Caliph of the Hafsid Sultanate
- Reign: September 1435 – September 1488
- Predecessor: al-Muntasir
- Successor: Abu Zakariya Yahya II
- Born: February 1419
- Died: September 1488 (aged 69) Hafsid Sultanate

Names
- Abu Amr Uthman ibn Abu al-Hasan Muhammad
- Dynasty: Hafsids
- Religion: Islam

= Abu 'Amr 'Uthman =

Hafsid Sultanate Caliph from 1435 to 1488

Abu 'Amr 'Uthman (أبو عمرو عثمان; February 1419 – September 1488), regnal title al-Mutawakkil 'ala Allah (المتوكل على الله, "he who relies on God") was the Hafsid ruler of Ifriqiya, or modern Tunisia, eastern Algeria and western Libya, who reigned between 1435 and 1488. A Flemish merchant who arrived at his court in Tunis in 1470 described him as tall, thoughtful, just, and pious, and called him the "greatest, most powerful, and richest of all Moorish princes." His reign was a period of relative stability and of military and diplomatic successes for the Hafsid kingdom. Uthman would prove to be the last effective Hafsid ruler, and the dynasty entered a long decline after his death until the Ottomans captured Tunis in 1574. Modern historian Jamil Abun-Nasr has called him the "last drop of Hafsid glory."

== Biography ==

===Early life and succession===

Uthman was born at the end of the month of Ramadan in the Hijri year 821, corresponding to early February, 1419. He was the grandson of Abu Faris Abd al-Aziz II, the Hafsid ruler from 1394 to 1434, and the son of Abu Faris's original heir Abu Abdullah Muhammad al-Mansur, who died in 1430, by a Valencian concubine named Riʾm.

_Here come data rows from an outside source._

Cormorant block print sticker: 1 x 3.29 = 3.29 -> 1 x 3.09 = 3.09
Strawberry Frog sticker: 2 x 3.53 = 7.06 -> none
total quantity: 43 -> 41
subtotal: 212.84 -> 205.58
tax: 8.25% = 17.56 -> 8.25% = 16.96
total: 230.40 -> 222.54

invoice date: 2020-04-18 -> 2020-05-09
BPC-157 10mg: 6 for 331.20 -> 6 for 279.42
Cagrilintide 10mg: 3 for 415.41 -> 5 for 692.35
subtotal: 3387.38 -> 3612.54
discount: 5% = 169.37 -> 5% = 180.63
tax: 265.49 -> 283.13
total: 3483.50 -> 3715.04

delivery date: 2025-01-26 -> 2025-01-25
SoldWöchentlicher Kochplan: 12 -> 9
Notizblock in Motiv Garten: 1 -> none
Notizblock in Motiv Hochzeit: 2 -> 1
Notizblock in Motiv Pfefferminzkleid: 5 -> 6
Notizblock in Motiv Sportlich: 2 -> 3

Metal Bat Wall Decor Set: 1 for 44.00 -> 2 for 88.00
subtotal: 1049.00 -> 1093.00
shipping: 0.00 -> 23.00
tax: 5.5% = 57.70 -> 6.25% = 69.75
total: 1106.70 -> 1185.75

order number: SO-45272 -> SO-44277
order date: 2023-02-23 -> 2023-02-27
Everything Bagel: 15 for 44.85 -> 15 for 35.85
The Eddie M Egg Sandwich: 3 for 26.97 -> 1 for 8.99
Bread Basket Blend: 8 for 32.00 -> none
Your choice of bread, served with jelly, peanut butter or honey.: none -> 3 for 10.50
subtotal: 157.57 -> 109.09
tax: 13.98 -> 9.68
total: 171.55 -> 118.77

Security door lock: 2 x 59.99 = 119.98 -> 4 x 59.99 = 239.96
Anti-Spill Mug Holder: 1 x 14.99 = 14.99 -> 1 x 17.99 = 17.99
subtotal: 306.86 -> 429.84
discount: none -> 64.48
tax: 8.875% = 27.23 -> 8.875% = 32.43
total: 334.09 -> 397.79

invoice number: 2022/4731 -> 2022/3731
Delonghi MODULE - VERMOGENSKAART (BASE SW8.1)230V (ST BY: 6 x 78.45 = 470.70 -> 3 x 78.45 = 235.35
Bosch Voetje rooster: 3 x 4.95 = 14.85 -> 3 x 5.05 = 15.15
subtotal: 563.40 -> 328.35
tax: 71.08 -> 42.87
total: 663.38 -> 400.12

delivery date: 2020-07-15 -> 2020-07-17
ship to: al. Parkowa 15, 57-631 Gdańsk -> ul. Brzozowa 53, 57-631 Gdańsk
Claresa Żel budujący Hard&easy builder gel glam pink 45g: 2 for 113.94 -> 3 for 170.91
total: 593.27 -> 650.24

Abu Faris died in 1434 and was succeeded by his grandson and Uthman's full brother al-Muntasir, who appointed the fifteen-year-old Uthman as the governor of Constantine. Al-Muntasir soon fell ill. In early 1435, the king's reign was shaken by a rebellion by the Arab tribe of the Awlad Abi-l-Layl, which had to be suppressed by the teenage Uthman with the aid of a rival Arab tribe, the Awlad Mulalhil. The threat having been suppressed, al-Muntasir succumbed to his illness on September 16, 1435, and passed the throne to his younger brother.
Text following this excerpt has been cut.